Антракт, провозгласил Уилфрид Коттон, не угодно ли чего-нибудь выпить в фойе?
7. Слуга на веранде коттеджа уже приготовил для нас ликеры. Мы стоя выпили коньяку, облокотившись на хрупкие деревянные перила и глядя в ночь. Обезьяны, галдевшие в сумерки, наконец угомонились и заснули на деревьях. Из леса доносились только шорохи, глухие шумы да редкие крики птиц. Сэр Уилфрид поинтересовался, понравилось ли мне исполнение. Да, несомненно. А кто лучше — король Лир или Шут? Шут великолепен, ответил я, это нельзя не признать, его неистовая одержимость вызывает восхищение, но меня, честно говоря, больше пленил Лир: его болезненная и какая-то метафизическая обреченность. Он со мной согласился. Он сказал, что нарочно в роли Шута утрировал, прибегал к гротеску на грани истерии. Нужна была определенная «comic releaf»[66], чтобы сделать угрюмое бессилие Лира еще более выпуклым. Я посвящаю моего Лира сэру Генри Ирвингу, не знаете его? Ничего удивительного, он умер, когда вас еще на свете не было, в девятьсот пятом году. Генри Ирвинг — блестящий исполнитель Шекспира, актер всех времен и народов. Какие царственные жесты, а какой голос — глубокий, мелодичный, словно у арфы! Лир — любимый его герой, так Лира не играл никто; в его печали открывалась бездна преисподней, и ни один зритель не мог остаться равнодушным, когда в третьей сцене пятого акта он сжимал ладонями виски, как будто в голове у него вот-вот произойдет взрыв, и бормотал: «Она ушла навеки… Да что я, право, мертвой от живой не отличу? Она мертвее праха».
Однако продолжим в другой раз, без всякого перехода сказал Уилфрид Коттон, сейчас начинается третье действие.
8. В течение шести месяцев каждый четверг, до самого конца 1934 года, я ходил в театр Уилфрида Коттона. И кем только он не являлся мне: жалким, трусливым Гамлетом, любезным, благородным Лаэртом, обезумевшим Отелло и вероломным Яго, скорбным, страдающим Брутом и надменным, презрительным Антонием.

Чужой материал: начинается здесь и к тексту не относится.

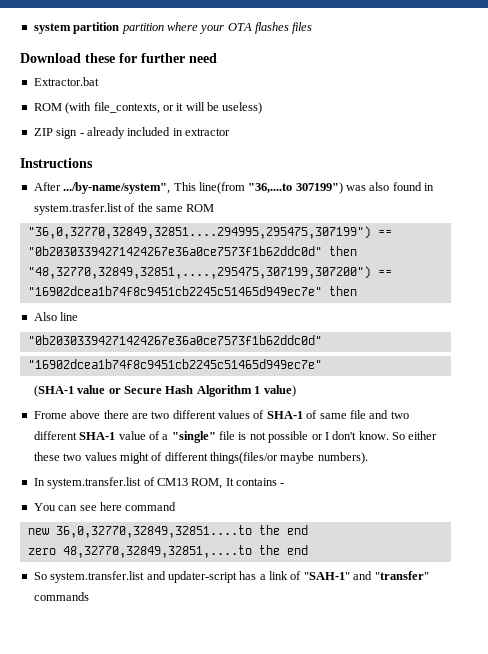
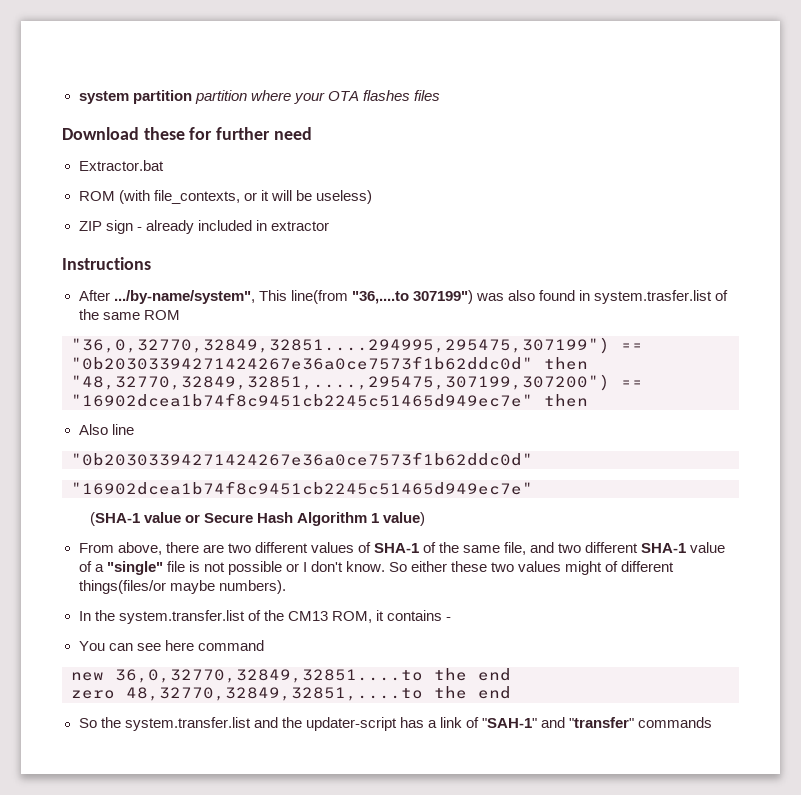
- Frome above there are two different values of SHA-1 of same file and two different SHA-1 value of a "single" file is not possible or I don't know.
+ From above, there are two different values of SHA-1 of the same file, and two different SHA-1 value of a "single" file is not possible or I don't know.
- In system.transfer.list of CM13 ROM, It contains -
+ In the system.transfer.list of the CM13 ROM, it contains -
- So system.transfer.list and updater-script has a link of "SAH-1" and "transfer" commands
+ So the system.transfer.list and the updater-script has a link of "SAH-1" and "transfer" commands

А сколько еще персонажей в радости и горе, в победах и поражениях промелькнуло передо мной на убогой сцене в хижине. Наши вечерние беседы — и за ужином, и в фойе — были неизменно любезны, сердечны, так и не сделавшись дружескими, доверительными. Мы много говорили о театре, о погоде, о еде, о музыке. Взаимное уважение не позволяло нам стать на короткую ногу: мы понимали, что это лишь испортило бы наши поистине необычные отношения.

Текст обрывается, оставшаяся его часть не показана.